Gorsuch’s theory does not test for sex discrimination. In a case of sex discrimination, sex must not only be a “but-for” cause of differential treatment; that differential treatment must also entail disadvantageous terms or conditions to which members of only one sex are subjected. The simplistic test that Gorsuch puts forth looks for the “but-for” cause and “negative” treatment, but it doesn’t link the two: It doesn’t look for disadvantages directed at individuals of only one sex. He’s offered half a theory of sex discrimination.
An approach that looks for sex-based double standards is not only the best reading of the statute; it fits Supreme Court precedent involving Title VII, as I explain in the Harvard Journal of Law and Public Policy. The Supreme Court unanimously held in Oncale v. Sundowner Offshore Services, Inc. that Title VII requires “neither asexuality nor androgyny.” What it requires is equality and neutrality. It forbids double standards for men and women—policies that disfavor at least some individuals of one sex compared with similarly situated members of the other. The court in Oncale quoted Justice Ruth Bader Ginsburg to explain: “The critical issue, Title VII’s text indicates, is whether members of one sex are exposed to disadvantageous terms or conditions of employment to which members of the other sex are not exposed.” This reading by Ginsburg, embraced by the unanimous court, was sound—unlike the new theory put forth by Gorsuch. And Gorsuch’s opinion ignores that sound test altogether.
Title VII forbids unfairness because of sex. It excludes not just any sex-conscious standards, but double standards. But Gorsuch’s theory of sex discrimination would rule out any policies that advert to sex, rather than only those sex-related policies that result in “disparate treatment of men and women” (Price Waterhouse v. Hopkins) under which individuals of one sex suffer “disadvantageous terms” that individuals of the other do not (Oncale). Gorsuch’s theory—“if changing the employee’s sex would have yielded a different choice by the employer”—entails asexuality and androgyny.

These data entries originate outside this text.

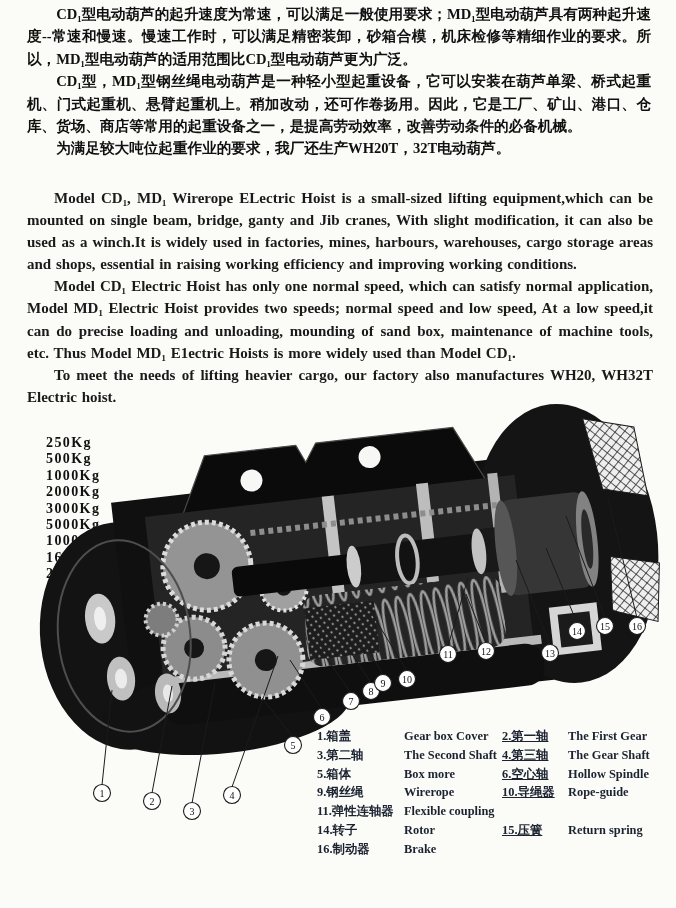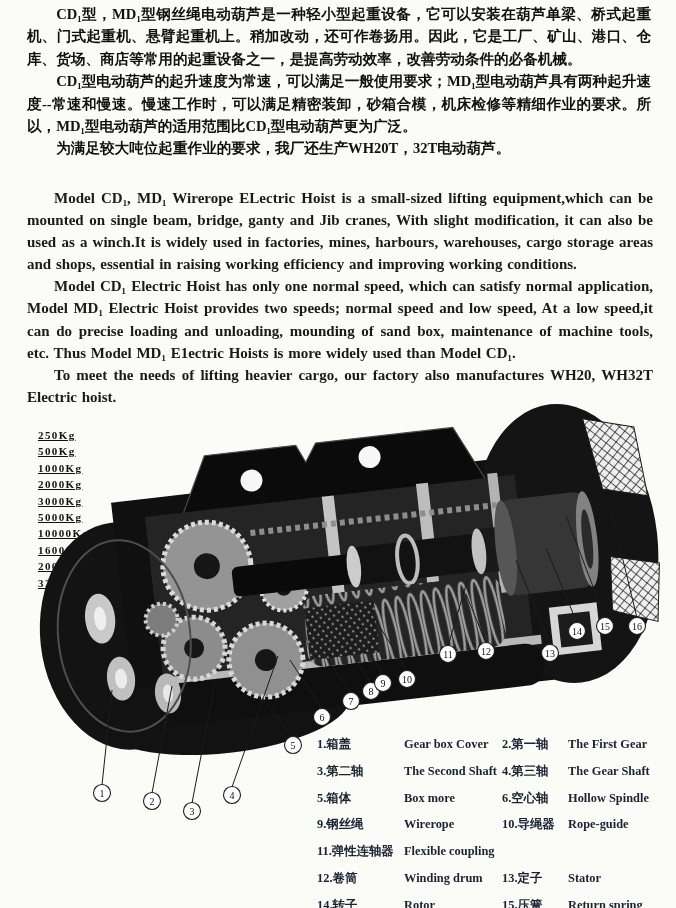"CD₁型，MD₁型钢丝绳电动葫芦是一种轻小型起重设备，它可以安装在葫芦单梁、桥式" p { order: before "CD₁型电动葫芦的起升速度为常速，可以满足一般使用要求；MD₁型电动葫芦具有两种" -> after "CD₁型电动葫芦的起升速度为常速，可以满足一般使用要求；MD₁型电动葫芦具有两种" }
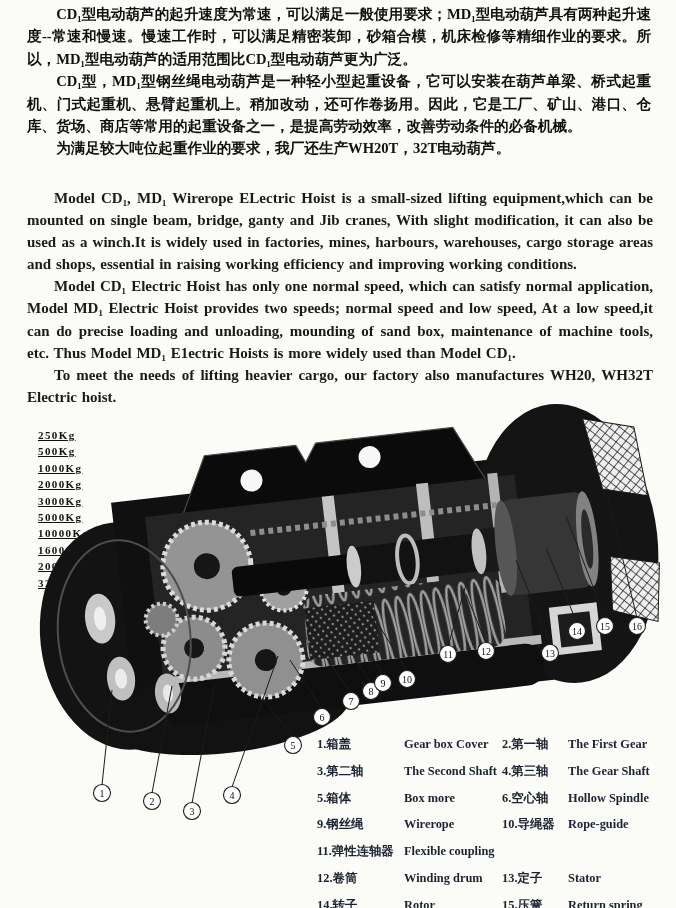"250Kg" .capacity-list { font-size: 11px -> 14px; margin: 8px -> 16px; text-decoration: underline -> none }
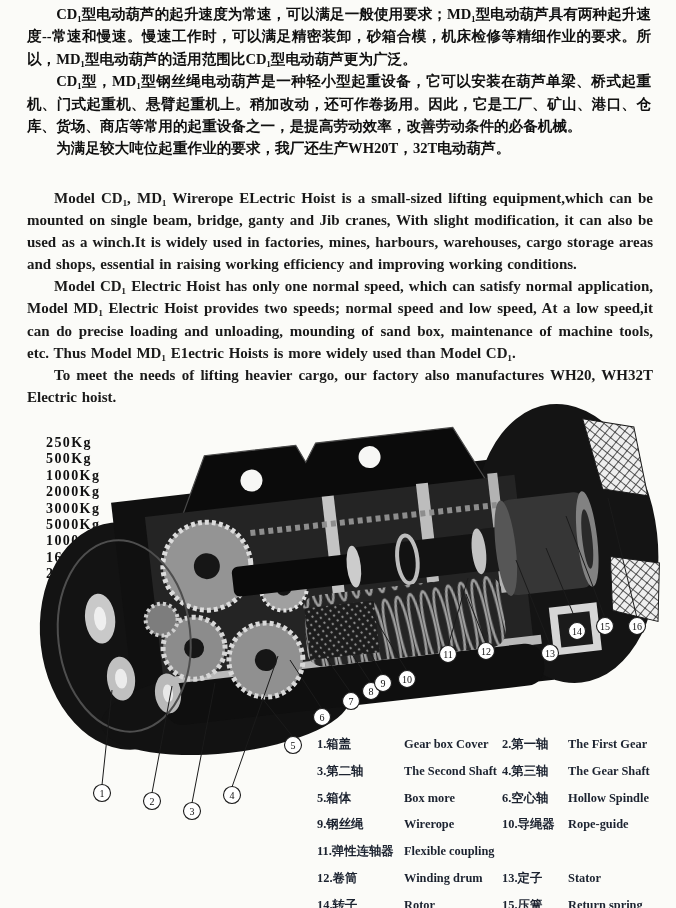"1.箱盖" .lg-row { margin-top: 8px -> none }
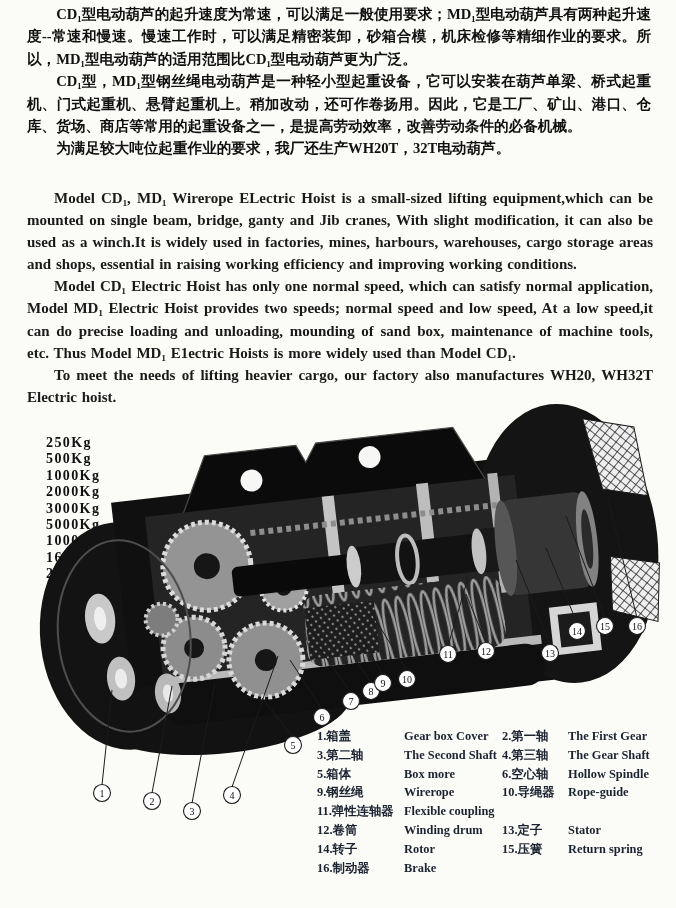"2.第一轴" .lg-cell.c3 { text-decoration: none -> underline }
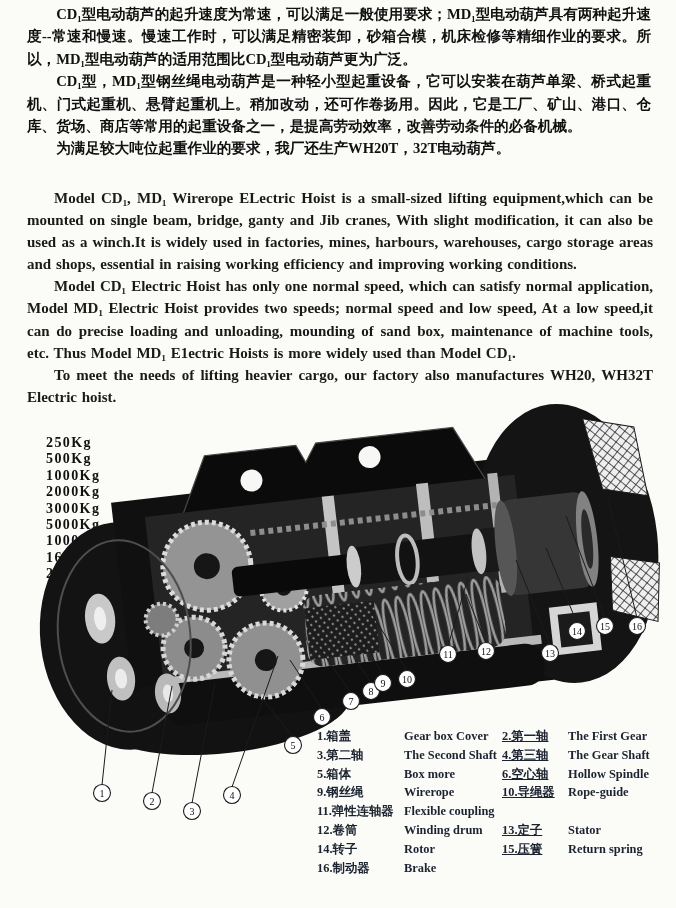"12.卷筒" div.lg-row { html: <div> <span>12.卷筒</span> <span>Winding drum</span> <span>13.定子</span> <span>Stator</span> </div> -> none }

*** [Read on. The whole column is here. I reprint the conclusion, in part, below]***
So what should we do now? Gorsuch’s opinion more than once seems to invite Congress to exercise its role as a check and balance on the court. It strikes me that there are three paths forward.
First, Congress could clarify that when it uses the word “sex” in civil rights statutes it does not refer to sexual orientation and gender identity.
Second, Congress could provide robust religious liberty protections to ensure that this mistaken theory of sex discrimination does not harm the free exercise of religion.
Third, Congress could state that certain actions and decisions do not constitute “discrimination.” This would protect the ability of institutions to, for example, offer single-sex facilities and programs—think athletics—on the basis of biology rather than identity.
So, too, Congress could clarify that bans on sex discrimination do not require any institution to allow males to compete against females in athletics or use women-only locker-rooms and shelters. It could explicitly say that no physician has to engage in so-called gender-affirming care, and no individual or institution has to act in ways that undermine their conviction that marriage is the union of husband and wife.
Americans disagree about sex. That’s not news. How we manage these disagreements will be.